NOTES TO THE FINANCIAL STATEMENTS

FOR THE PERIODS ENDED DECEMBER 31, 2011 AND DECEMBER 31, 2010


NOTE 13 -  

SUBSEQUENT EVENTS - Continued


On February 21, 2012, the Company entered into a restricted stock agreement with Adam Meszaros, Lead Programmer of the Company. As part of the agreement Mr. Meszaros was granted 135,000 shares of restricted common stock, of which 15,000 shares vested immediately with the rest vesting in equal installments of 15,000 shares per each closed quarter, commencing with the first quarter of March 31, 2012 and ending on December 31, 2013 or until such date, if it is prior to December 31, 2013, as long as Mr. Meszaros is employed by the Company.


Also on February 21, 2012, the Company entered into a restricted stock agreement with Peter Garas, Lead Server Side Programmer at the Company. As part of the agreement Mr. Garas was granted 54,000 shares of restricted common stock, of which 6,000 shares vested immediately with the rest vesting in equal installments of 6,000 shares per each closed quarter, commencing with the first quarter of March 31, 2012 and ending on December 31, 2013 or until such date, if it is prior to December 31, 2013, as long as Mr. Garas is employed by the Company.


Also on February 21, 2012, the Company entered into a restricted stock agreement with Janka Barkoczi, Office Manager at the Company. As part of the agreement Ms. Barkoczi was granted 27,000 shares of restricted common stock, of which 3,000 shares vested immediately with the rest vesting in equal installments of 3,000 shares per each closed quarter, commencing with the first quarter of March 31, 2012 and ending on December 31, 2013 or until such date, if it is prior to December 31, 2013, as long as Ms. Barkoczi is employed by the Company.


Also on February 21, 2012, the Company entered into a restricted stock agreement with Eszter Ripka, Arts Director at the Company. As part of the agreement Ms. Ripka was granted 9,000 shares of restricted common stock, of which 1,000 shares vested immediately with the rest vesting in equal installments of 1,000 shares per each closed quarter, commencing with the first quarter of March 31, 2012 and ending on December 31, 2013 or until such date, if it is prior to December 31, 2013, as long as Ms. Ripka is employed by the Company.


Also on February 21, 2012, the Company entered into a restricted stock agreement with Csaba Toth, Arts Director at the Company. As part of the agreement Mr.

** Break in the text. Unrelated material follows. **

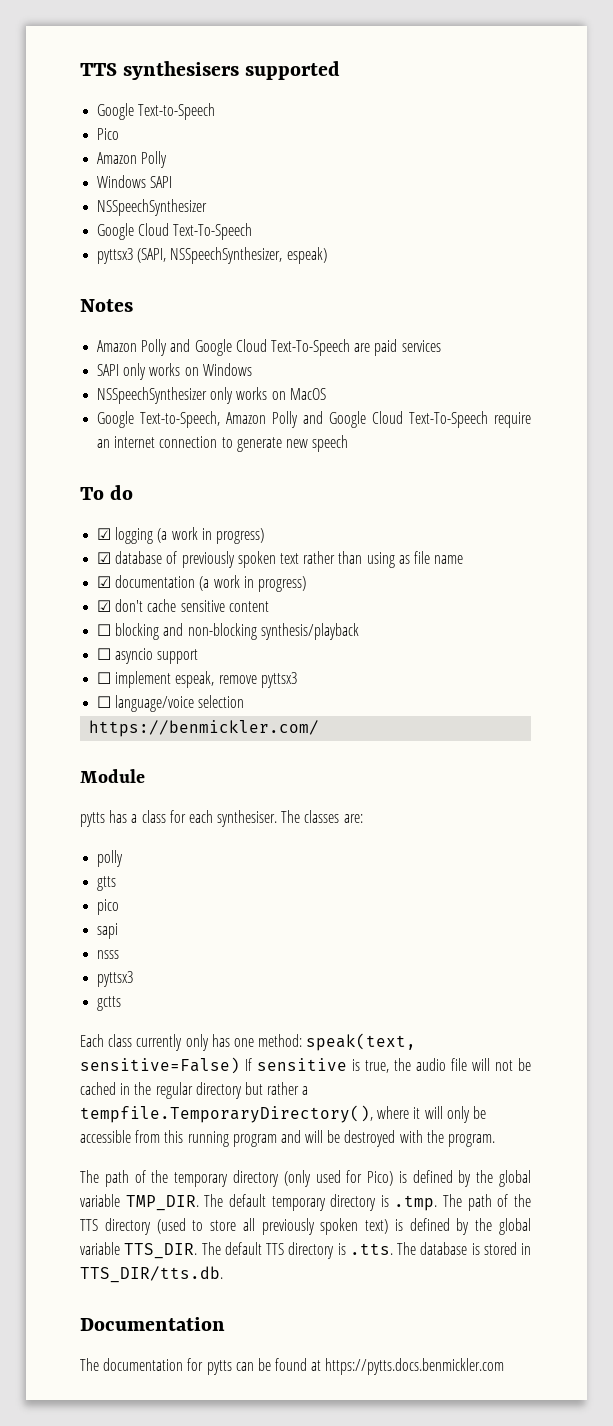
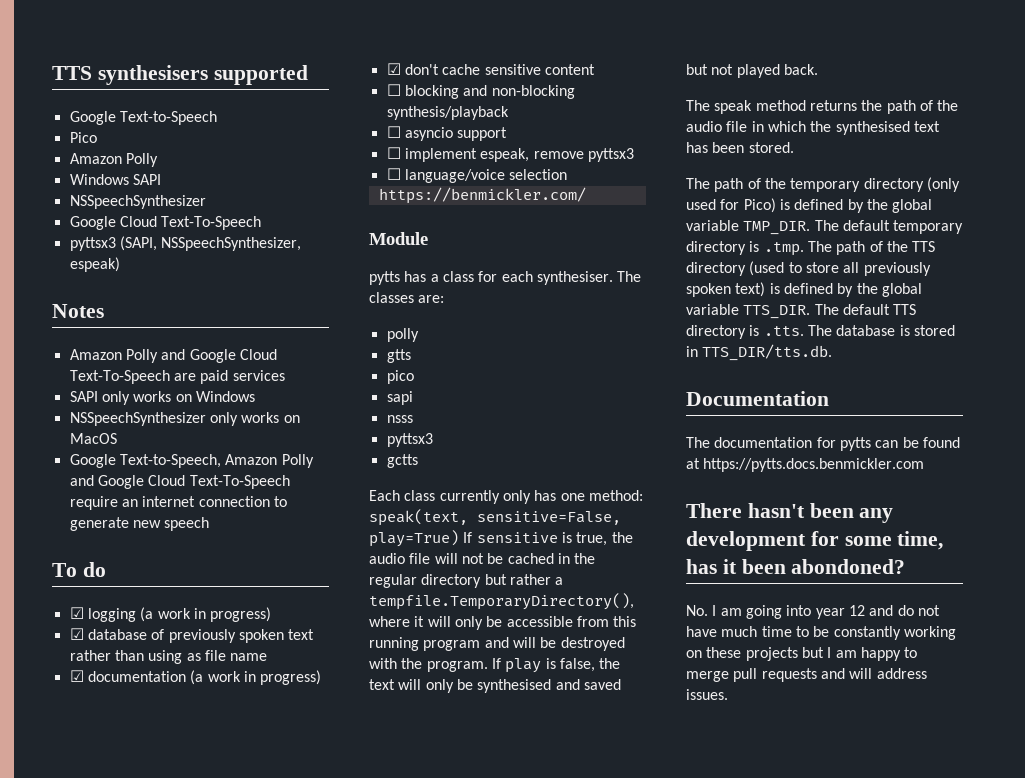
[80,1057,240,1074] sensitive=False) -> [477,511,621,525] [369,530,459,547] sensitive=False, play=True)
(496, 1140) none -> [491,658,621,673] [369,679,621,693] [686,64,818,78] [686,100,959,114] [686,121,940,135] [686,142,794,153] If play is false, the text will only be synthesised and saved but not played back. // The speak method returns the path of the audio file in which the synthesised text has been stored.
(505, 1366) none -> [686,503,894,523] [686,531,944,551] [686,559,906,574] [686,605,940,619] [686,626,956,640] [686,647,918,661] [686,668,927,682] [686,689,728,700] // There hasn't been any development for some time, has it been abondoned? // No. I am going into year 12 and do not have much time to be constantly working on these projects but I am happy to merge pull requests and will address issues.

Toth was granted 9,000 shares of restricted common stock, of which 1,000 shares vested immediately with the rest vesting in equal installments of 1,000 shares per each closed quarter, commencing with the first quarter of March 31, 2012 and ending on December 31, 2013 or until such date, if it is prior to December 31, 2013, as long as Mr. Toth is employed by the Company.


Also on February 21, 2012, the Company entered into a restricted stock agreement with Gergely Nyikos, Designer at the Company. As part of the agreement Mr. Nyikos was granted 18,000 shares of restricted common stock, of which 2,000 shares vested immediately with the rest vesting in equal installments of 2,000 shares per each closed quarter, commencing with the first quarter of March 31, 2012 and ending on December 31, 2013 or until such date, if it is prior to December 31, 2013, as long as Mr. Nyikos is employed by the Company.


Also on February 21, 2012, the Company entered into a restricted stock agreement with Zoltan Annus, Project Manager at the Company. As part of the agreement Mr. Annus was granted 60,000 shares of restricted common stock, of which 6,000 shares shall vest on March 31, 2012, with the rest vesting in equal installments of 6,000 shares per each closed quarter, ending on December 31, 2013 or until such date, if it is prior to June 30, 2014, as long as Mr. Annus is employed by the Company.